◆ DATA EXCERPTS ◆

_ _ _ _ _ _ _

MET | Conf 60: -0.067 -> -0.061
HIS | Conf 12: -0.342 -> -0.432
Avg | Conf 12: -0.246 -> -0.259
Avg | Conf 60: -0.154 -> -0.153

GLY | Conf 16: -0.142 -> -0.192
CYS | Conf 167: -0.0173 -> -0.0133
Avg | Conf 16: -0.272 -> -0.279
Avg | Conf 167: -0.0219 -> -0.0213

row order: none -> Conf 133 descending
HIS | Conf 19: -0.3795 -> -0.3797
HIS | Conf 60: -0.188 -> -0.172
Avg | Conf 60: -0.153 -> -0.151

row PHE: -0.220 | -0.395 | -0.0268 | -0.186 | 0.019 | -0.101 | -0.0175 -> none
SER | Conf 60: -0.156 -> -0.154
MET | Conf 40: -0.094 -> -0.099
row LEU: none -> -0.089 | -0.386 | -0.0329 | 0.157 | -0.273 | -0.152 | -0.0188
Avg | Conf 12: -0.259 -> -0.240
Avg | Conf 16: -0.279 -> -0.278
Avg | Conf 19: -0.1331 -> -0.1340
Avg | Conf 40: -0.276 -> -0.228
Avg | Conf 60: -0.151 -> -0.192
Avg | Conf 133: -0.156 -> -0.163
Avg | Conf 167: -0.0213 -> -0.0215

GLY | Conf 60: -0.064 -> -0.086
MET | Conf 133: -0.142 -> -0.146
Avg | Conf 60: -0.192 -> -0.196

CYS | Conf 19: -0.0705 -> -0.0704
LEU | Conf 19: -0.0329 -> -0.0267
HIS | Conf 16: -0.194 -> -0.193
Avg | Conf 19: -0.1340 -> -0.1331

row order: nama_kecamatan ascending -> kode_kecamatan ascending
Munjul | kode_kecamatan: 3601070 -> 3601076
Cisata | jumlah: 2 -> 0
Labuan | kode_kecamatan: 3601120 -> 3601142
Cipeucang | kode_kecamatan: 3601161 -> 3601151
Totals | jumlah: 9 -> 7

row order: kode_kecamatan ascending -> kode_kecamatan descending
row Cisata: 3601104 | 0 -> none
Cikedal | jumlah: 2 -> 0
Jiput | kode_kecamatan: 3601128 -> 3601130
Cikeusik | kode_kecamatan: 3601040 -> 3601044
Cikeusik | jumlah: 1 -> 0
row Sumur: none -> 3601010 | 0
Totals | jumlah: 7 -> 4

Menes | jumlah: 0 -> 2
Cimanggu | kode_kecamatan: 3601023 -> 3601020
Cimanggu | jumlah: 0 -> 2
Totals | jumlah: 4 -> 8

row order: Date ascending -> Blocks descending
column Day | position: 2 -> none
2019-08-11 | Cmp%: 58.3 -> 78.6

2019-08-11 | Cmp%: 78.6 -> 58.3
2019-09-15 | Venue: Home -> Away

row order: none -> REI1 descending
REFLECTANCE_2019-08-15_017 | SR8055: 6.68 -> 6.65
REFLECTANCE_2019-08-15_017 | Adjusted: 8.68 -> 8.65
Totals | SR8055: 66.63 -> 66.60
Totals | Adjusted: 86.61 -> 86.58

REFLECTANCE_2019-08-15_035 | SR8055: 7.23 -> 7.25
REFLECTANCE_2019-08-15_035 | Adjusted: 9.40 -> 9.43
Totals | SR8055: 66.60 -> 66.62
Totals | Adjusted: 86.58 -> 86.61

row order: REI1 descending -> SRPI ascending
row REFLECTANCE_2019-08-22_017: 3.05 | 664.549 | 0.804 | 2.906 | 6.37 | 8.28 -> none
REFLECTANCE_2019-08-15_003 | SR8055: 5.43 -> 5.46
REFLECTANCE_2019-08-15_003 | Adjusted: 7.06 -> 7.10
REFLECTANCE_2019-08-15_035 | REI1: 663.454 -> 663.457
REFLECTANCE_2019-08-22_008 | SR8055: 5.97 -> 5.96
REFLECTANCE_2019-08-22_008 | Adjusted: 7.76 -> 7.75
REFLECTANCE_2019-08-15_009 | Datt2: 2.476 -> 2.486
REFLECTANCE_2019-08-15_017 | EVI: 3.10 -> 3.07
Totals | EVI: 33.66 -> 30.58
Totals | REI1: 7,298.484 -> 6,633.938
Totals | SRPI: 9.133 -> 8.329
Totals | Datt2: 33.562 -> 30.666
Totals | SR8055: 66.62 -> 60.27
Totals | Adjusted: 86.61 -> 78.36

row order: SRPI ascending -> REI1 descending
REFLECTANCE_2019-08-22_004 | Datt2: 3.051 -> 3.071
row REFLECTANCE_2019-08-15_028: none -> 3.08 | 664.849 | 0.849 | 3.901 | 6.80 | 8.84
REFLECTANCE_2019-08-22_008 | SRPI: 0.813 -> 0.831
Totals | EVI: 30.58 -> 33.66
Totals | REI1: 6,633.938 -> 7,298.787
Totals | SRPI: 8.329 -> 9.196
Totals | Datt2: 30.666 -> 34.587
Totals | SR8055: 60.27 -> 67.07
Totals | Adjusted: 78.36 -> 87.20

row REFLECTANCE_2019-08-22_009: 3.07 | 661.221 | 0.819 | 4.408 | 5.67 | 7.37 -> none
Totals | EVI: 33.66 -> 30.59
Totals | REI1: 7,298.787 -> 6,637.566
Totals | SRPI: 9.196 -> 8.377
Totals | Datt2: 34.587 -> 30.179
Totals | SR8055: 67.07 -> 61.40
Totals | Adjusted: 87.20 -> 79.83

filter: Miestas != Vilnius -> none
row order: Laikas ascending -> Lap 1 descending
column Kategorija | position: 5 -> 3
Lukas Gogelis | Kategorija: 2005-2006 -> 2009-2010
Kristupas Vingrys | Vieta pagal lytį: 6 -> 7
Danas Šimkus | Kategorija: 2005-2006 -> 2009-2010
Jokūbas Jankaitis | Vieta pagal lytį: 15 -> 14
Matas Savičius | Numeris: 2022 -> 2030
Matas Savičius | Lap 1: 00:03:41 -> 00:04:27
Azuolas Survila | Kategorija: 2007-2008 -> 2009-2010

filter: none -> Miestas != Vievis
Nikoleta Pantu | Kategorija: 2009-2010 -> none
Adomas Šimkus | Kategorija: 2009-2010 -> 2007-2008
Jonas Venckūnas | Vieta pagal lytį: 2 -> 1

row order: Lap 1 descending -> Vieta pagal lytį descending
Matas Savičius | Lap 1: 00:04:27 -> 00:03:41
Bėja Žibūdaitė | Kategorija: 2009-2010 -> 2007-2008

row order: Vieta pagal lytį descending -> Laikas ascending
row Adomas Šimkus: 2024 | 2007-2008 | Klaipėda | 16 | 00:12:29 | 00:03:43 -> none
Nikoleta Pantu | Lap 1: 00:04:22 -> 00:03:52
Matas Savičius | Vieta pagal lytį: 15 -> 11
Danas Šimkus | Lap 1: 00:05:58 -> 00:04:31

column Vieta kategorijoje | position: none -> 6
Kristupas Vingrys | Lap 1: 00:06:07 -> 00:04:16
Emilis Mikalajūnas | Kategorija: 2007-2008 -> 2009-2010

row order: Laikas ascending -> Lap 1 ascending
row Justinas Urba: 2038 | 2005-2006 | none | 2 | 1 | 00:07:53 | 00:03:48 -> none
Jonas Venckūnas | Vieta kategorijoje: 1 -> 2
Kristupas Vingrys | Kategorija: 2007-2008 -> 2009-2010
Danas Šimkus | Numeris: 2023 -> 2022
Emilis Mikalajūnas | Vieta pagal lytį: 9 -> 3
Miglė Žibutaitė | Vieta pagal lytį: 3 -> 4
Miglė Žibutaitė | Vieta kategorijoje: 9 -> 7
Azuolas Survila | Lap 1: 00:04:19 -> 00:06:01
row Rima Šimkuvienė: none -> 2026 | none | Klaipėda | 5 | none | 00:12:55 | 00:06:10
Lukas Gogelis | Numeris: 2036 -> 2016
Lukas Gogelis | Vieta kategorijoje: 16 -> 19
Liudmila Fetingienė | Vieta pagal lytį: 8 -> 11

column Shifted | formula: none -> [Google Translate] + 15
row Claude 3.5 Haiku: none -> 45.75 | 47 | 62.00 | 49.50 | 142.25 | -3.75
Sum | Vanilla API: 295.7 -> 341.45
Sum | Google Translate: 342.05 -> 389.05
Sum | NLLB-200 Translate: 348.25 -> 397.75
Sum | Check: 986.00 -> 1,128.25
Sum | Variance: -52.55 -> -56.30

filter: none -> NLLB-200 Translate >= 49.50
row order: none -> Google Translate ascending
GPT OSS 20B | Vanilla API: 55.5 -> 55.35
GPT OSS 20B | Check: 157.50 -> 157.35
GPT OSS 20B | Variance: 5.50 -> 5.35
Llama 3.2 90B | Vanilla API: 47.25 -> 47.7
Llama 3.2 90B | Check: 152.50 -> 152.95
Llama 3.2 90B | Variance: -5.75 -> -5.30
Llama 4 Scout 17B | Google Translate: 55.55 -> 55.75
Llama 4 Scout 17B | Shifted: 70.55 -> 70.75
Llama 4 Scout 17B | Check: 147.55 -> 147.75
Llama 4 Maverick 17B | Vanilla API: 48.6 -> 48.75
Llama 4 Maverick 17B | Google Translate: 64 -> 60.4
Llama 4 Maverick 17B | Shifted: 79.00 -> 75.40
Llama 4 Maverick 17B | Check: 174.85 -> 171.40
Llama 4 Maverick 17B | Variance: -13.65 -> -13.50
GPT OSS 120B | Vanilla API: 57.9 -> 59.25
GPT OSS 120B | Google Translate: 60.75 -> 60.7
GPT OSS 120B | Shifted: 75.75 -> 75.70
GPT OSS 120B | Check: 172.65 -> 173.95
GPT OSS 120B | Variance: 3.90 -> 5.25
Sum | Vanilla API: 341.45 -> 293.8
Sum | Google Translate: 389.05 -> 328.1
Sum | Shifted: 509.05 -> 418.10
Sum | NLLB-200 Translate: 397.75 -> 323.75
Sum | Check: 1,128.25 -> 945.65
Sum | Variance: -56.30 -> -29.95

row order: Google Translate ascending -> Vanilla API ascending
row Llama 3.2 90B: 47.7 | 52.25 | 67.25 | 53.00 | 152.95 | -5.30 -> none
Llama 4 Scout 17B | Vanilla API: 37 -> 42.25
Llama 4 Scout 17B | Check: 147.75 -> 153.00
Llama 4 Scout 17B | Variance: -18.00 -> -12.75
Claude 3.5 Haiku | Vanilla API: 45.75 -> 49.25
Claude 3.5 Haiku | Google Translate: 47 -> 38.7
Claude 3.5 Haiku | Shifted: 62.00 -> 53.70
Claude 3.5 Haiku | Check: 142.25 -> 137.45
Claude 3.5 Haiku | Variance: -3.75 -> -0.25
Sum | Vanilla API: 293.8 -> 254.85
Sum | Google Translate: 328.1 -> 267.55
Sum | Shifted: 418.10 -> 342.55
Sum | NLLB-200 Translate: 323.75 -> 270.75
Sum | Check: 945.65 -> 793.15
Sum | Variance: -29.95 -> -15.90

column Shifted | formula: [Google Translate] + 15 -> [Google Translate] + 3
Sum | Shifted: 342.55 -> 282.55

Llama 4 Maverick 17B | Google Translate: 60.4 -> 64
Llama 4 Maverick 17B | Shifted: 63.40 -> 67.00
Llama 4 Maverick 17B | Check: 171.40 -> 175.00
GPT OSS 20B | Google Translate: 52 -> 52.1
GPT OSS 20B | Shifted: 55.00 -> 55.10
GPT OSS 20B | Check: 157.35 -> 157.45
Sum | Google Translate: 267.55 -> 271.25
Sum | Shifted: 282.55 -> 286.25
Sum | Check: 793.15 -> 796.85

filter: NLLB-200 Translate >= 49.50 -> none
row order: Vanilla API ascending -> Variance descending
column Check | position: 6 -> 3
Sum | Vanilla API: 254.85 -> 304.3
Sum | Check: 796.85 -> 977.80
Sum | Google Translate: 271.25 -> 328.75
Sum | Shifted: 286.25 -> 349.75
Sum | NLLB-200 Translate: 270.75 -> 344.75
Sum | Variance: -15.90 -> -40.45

_ _ _ _ _ _ _

◆ GOAL OF THE EXERCISE ◆
In the entries above, the lines between the one holding "Sum | Shifted: 509.05 -> 418.10" and the one holding "Llama 4 Scout 17B | Vanilla API: 37 -> 42.25", inclusive, are to be printed exactly as written, and those alone.

◆ ANSWER BOX ◆
Sum | Shifted: 509.05 -> 418.10
Sum | NLLB-200 Translate: 397.75 -> 323.75
Sum | Check: 1,128.25 -> 945.65
Sum | Variance: -56.30 -> -29.95

row order: Google Translate ascending -> Vanilla API ascending
row Llama 3.2 90B: 47.7 | 52.25 | 67.25 | 53.00 | 152.95 | -5.30 -> none
Llama 4 Scout 17B | Vanilla API: 37 -> 42.25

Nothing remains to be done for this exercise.